> Work task
Here the job is to print all of the entries below verbatim and leave out any picture.

> Record excerpts

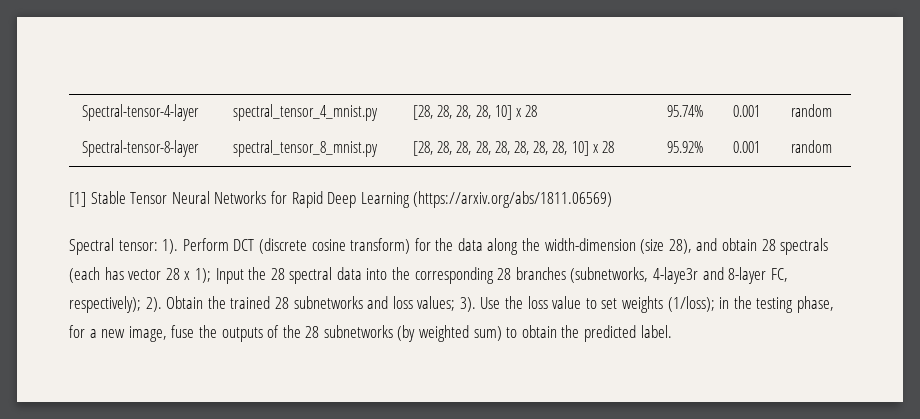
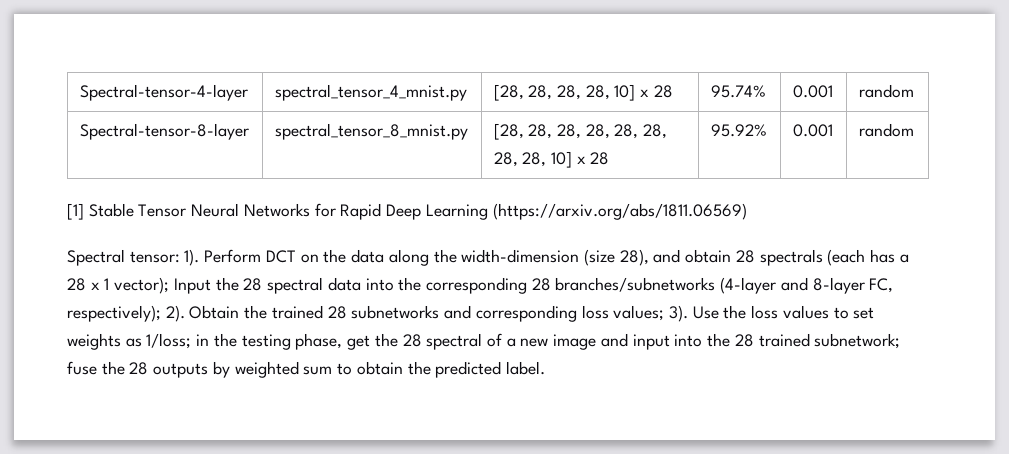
[258,238,431,254] (discrete cosine transform) for -> [300,254,319,263] on
[128,269,162,280] vector -> [899,254,909,263] a
[194,268,211,283] 1); -> [104,277,170,294] 1 vector);
[515,267,699,284] branches (subnetworks, 4-laye3r -> [555,277,777,294] branches/subnetworks (4-layer
(389, 302) none -> [475,305,577,322] corresponding
[552,296,582,309] value -> [782,305,829,319] values
[667,296,715,312] (1/loss); -> [125,333,192,349] as 1/loss;
[69,325,502,342] for a new image, fuse the outputs of the 28 subnetworks (by weighted sum) -> [347,333,901,350] [67,361,333,378] get the 28 spectral of a new image and input into the 28 trained subnetwork; fuse the 28 outputs by weighted sum

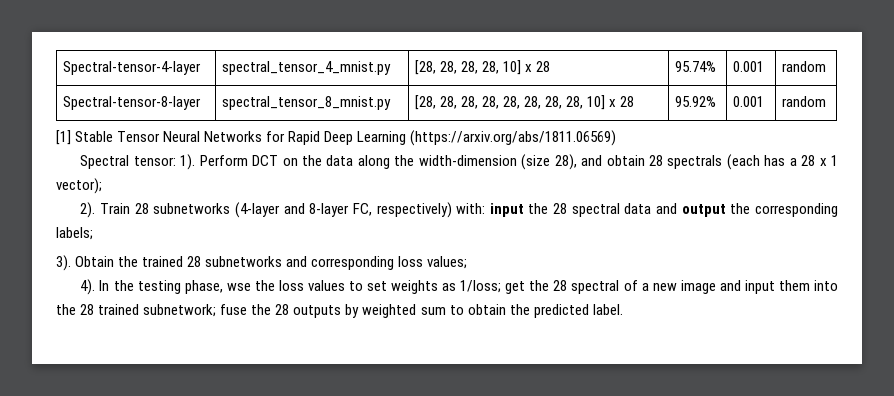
[173,277,894,294] [67,305,185,322] Input the 28 spectral data into the corresponding 28 branches/subnetworks (4-layer and 8-layer FC, respectively); 2). -> [80,202,839,218] [56,227,93,240] [56,255,71,271] // 2). Train 28 subnetworks (4-layer and 8-layer FC, respectively) with: input the 28 spectral data and output the corresponding labels; // 3).
[668,305,719,322] 3). Use -> [80,279,251,295] // 4). In the testing phase, wse
[196,333,343,350] in the testing phase, -> (502, 286) none
(670, 342) none -> [778,280,810,291] them

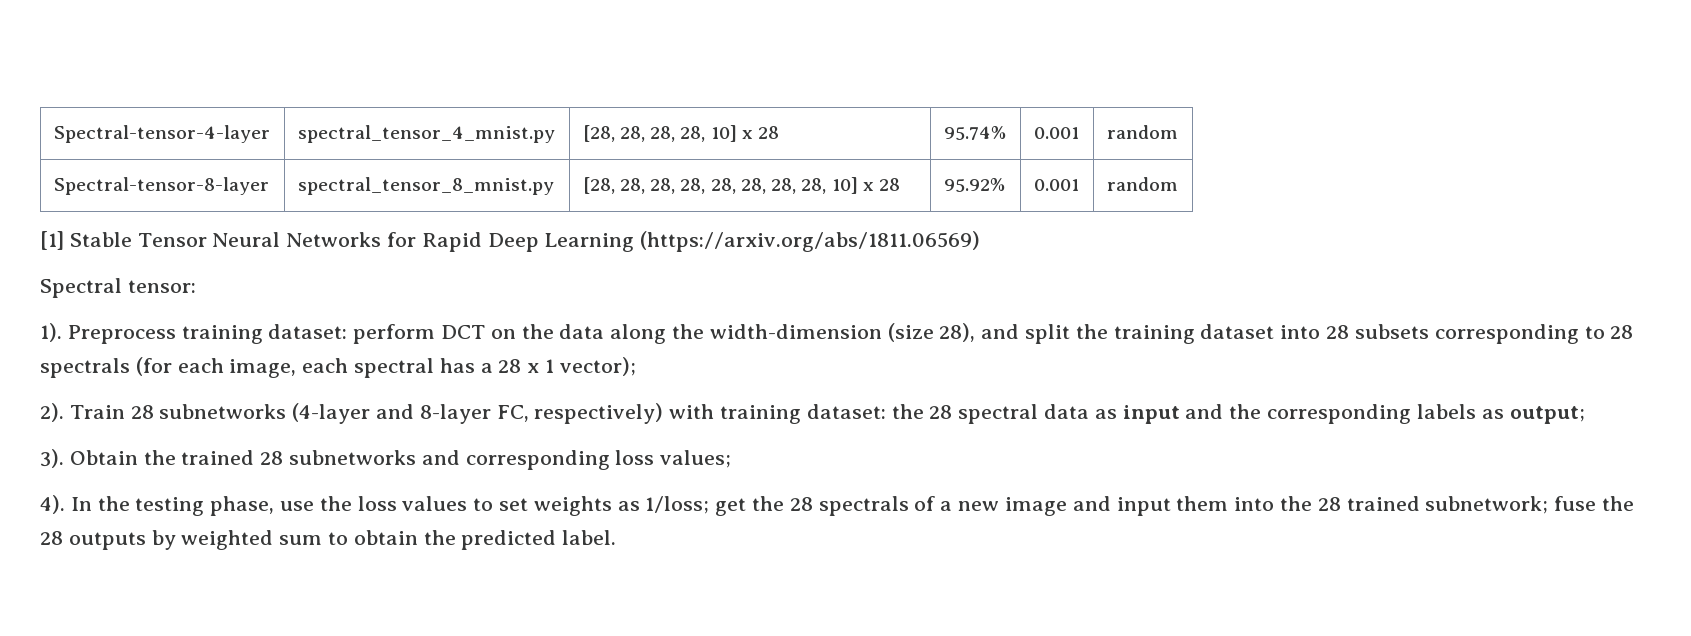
[180,154,248,170] 1). Perform -> [40,323,436,344] // 1). Preprocess training dataset: perform
[606,154,760,170] obtain 28 spectrals (each -> [1025,324,1634,344] [40,357,435,378] split the training dataset into 28 subsets corresponding to 28 spectrals (for each image, each spectral
[456,203,524,217] with: input -> [669,404,886,424] with training dataset:
[656,203,839,217] [56,227,93,240] and output the corresponding labels; -> [1094,404,1585,424] as input and the corresponding labels as output;
[226,283,251,291] wse -> [280,501,315,511] use
[571,280,620,294] spectral -> [818,496,909,516] spectrals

> Response below
[258,238,431,254] (discrete cosine transform) for -> [300,254,319,263] on
[128,269,162,280] vector -> [899,254,909,263] a
[194,268,211,283] 1); -> [104,277,170,294] 1 vector);
[515,267,699,284] branches (subnetworks, 4-laye3r -> [555,277,777,294] branches/subnetworks (4-layer
(389, 302) none -> [475,305,577,322] corresponding
[552,296,582,309] value -> [782,305,829,319] values
[667,296,715,312] (1/loss); -> [125,333,192,349] as 1/loss;
[69,325,502,342] for a new image, fuse the outputs of the 28 subnetworks (by weighted sum) -> [347,333,901,350] [67,361,333,378] get the 28 spectral of a new image and input into the 28 trained subnetwork; fuse the 28 outputs by weighted sum

[173,277,894,294] [67,305,185,322] Input the 28 spectral data into the corresponding 28 branches/subnetworks (4-layer and 8-layer FC, respectively); 2). -> [80,202,839,218] [56,227,93,240] [56,255,71,271] // 2). Train 28 subnetworks (4-layer and 8-layer FC, respectively) with: input the 28 spectral data and output the corresponding labels; // 3).
[668,305,719,322] 3). Use -> [80,279,251,295] // 4). In the testing phase, wse
[196,333,343,350] in the testing phase, -> (502, 286) none
(670, 342) none -> [778,280,810,291] them

[180,154,248,170] 1). Perform -> [40,323,436,344] // 1). Preprocess training dataset: perform
[606,154,760,170] obtain 28 spectrals (each -> [1025,324,1634,344] [40,357,435,378] split the training dataset into 28 subsets corresponding to 28 spectrals (for each image, each spectral
[456,203,524,217] with: input -> [669,404,886,424] with training dataset:
[656,203,839,217] [56,227,93,240] and output the corresponding labels; -> [1094,404,1585,424] as input and the corresponding labels as output;
[226,283,251,291] wse -> [280,501,315,511] use
[571,280,620,294] spectral -> [818,496,909,516] spectrals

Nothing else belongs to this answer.